A travers ces différentes touches, Jésus les provoque et les amène à prendre un chemin de
conversion pour découvrir que c’est à travers les petits et les faibles qu’il les attend. C’est à
travers eux qu’ils accueillent Dieu e qu’il peuvent comprendre ce qu’est la vraie grandeur.
On ne se trompera jamais à ce niveau quand on veut, de manière éclairée, assurer un service envers les plus petits et faibles de la société. J’aime bien rappeler l’esprit de service qui nous anime le dimanche matin au petit déjeuner sur le parvis de l’église : pas seulement servir mais aussi prendre un petit moment pour vivre un temps de fraternité avec celui que l’on sert.
« Celui qui veut être le premier, qu’il soit le dernier de tous et le serviteur de tous. »
On rapporte de Saint François Xavier cette belle pensée : « Sur le pas de Jésus Christ, on ne monte qu’en descendant.
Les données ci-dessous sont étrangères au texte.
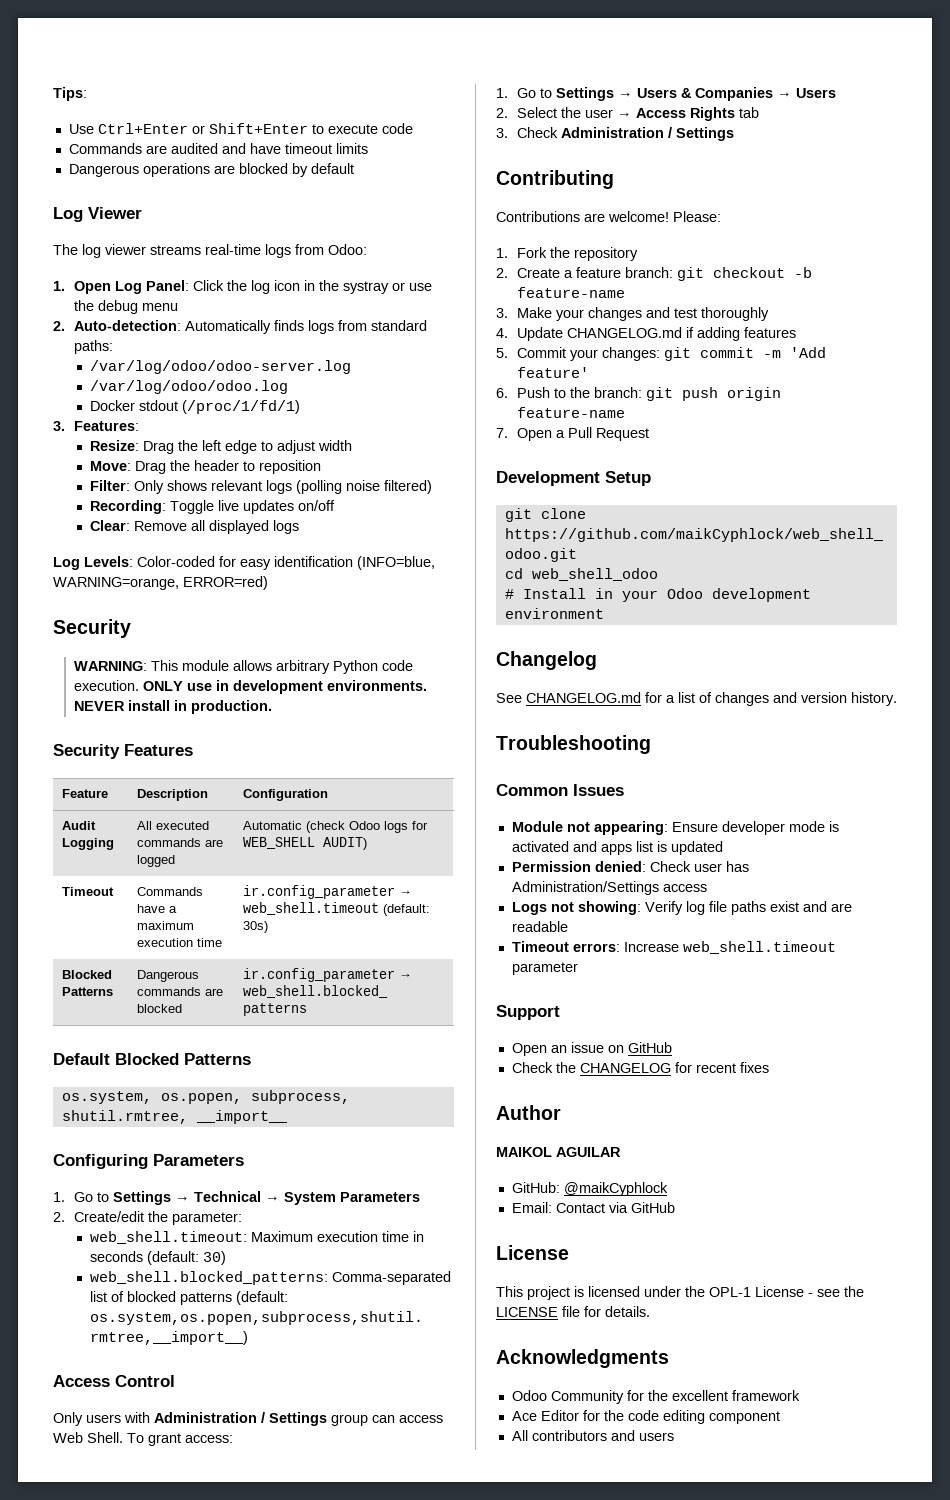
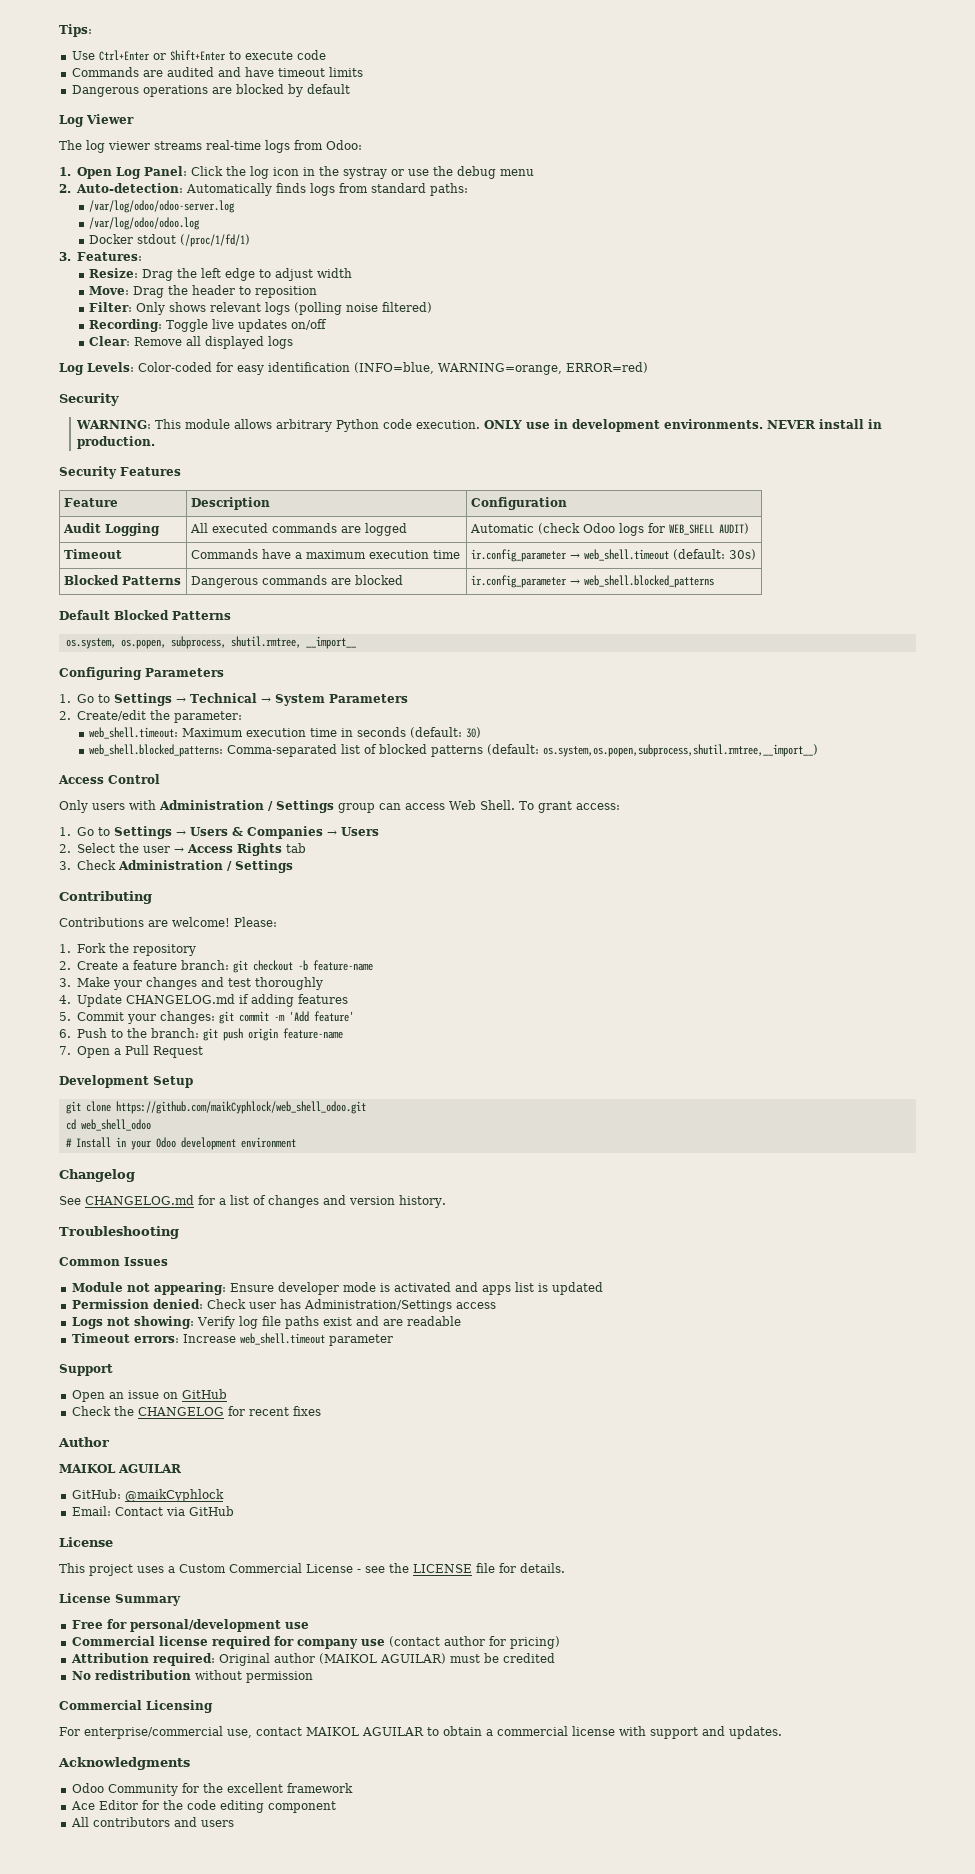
- This project is licensed under the OPL-1 License - see the LICENSE file for details.
+ This project uses a Custom Commercial License - see the LICENSE file for details.
+ License Summary
+ Free for personal/development use
+ Commercial license required for company use (contact author for pricing)
+ Attribution required: Original author (MAIKOL AGUILAR) must be credited
+ No redistribution without permission
+ Commercial Licensing
+ For enterprise/commercial use, contact MAIKOL AGUILAR to obtain a commercial license with support and updates.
L’échelle de la sainteté ne se monte pas, elle se descend ».
Chers frères et soeurs, dimanche dernier, à la question de Jésus à ses apôtres, « et vous, que dites-vous que je suis ? », Pierre lui a dit, « Tu es le Messie ».
Et nous aujourd’hui, nous pourrons lui dire, « Tu es Doux et Humble de coeur, tu es le Serviteur des serviteurs ».
Puissions-nous lui demander la grâce d’être configurés, d’être formatés à sa manière d’aimer et de servir jour après jour. Avançons ensemble pas à pas. Amen.